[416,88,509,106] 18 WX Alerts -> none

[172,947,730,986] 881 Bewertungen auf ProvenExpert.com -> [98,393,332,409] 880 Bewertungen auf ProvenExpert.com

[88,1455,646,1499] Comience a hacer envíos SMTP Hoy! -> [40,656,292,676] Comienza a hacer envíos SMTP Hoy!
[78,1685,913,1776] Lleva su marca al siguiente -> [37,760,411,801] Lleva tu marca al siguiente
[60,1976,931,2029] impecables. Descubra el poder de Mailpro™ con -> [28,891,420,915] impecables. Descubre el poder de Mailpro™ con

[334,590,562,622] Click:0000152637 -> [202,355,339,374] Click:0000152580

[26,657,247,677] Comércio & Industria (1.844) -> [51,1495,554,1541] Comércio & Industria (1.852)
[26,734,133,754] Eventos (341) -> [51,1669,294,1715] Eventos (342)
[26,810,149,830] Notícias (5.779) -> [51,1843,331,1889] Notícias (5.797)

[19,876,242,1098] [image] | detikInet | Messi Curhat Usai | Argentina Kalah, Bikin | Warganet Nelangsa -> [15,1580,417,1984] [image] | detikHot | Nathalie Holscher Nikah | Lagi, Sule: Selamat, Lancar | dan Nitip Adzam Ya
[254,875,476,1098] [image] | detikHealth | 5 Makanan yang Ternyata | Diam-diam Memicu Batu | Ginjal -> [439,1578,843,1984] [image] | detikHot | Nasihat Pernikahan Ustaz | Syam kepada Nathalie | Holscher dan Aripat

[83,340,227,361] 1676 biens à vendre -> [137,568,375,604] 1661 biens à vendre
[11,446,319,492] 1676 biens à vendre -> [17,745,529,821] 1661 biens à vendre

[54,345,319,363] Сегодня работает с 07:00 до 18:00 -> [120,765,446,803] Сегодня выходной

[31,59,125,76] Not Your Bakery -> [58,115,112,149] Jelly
********************
### WHAT TO WORK ON
Search the records above for "detikHot" and copy every line that has it.

### ANSWER TO THE PROBLEM
[19,876,242,1098] [image] | detikInet | Messi Curhat Usai | Argentina Kalah, Bikin | Warganet Nelangsa -> [15,1580,417,1984] [image] | detikHot | Nathalie Holscher Nikah | Lagi, Sule: Selamat, Lancar | dan Nitip Adzam Ya
[254,875,476,1098] [image] | detikHealth | 5 Makanan yang Ternyata | Diam-diam Memicu Batu | Ginjal -> [439,1578,843,1984] [image] | detikHot | Nasihat Pernikahan Ustaz | Syam kepada Nathalie | Holscher dan Aripat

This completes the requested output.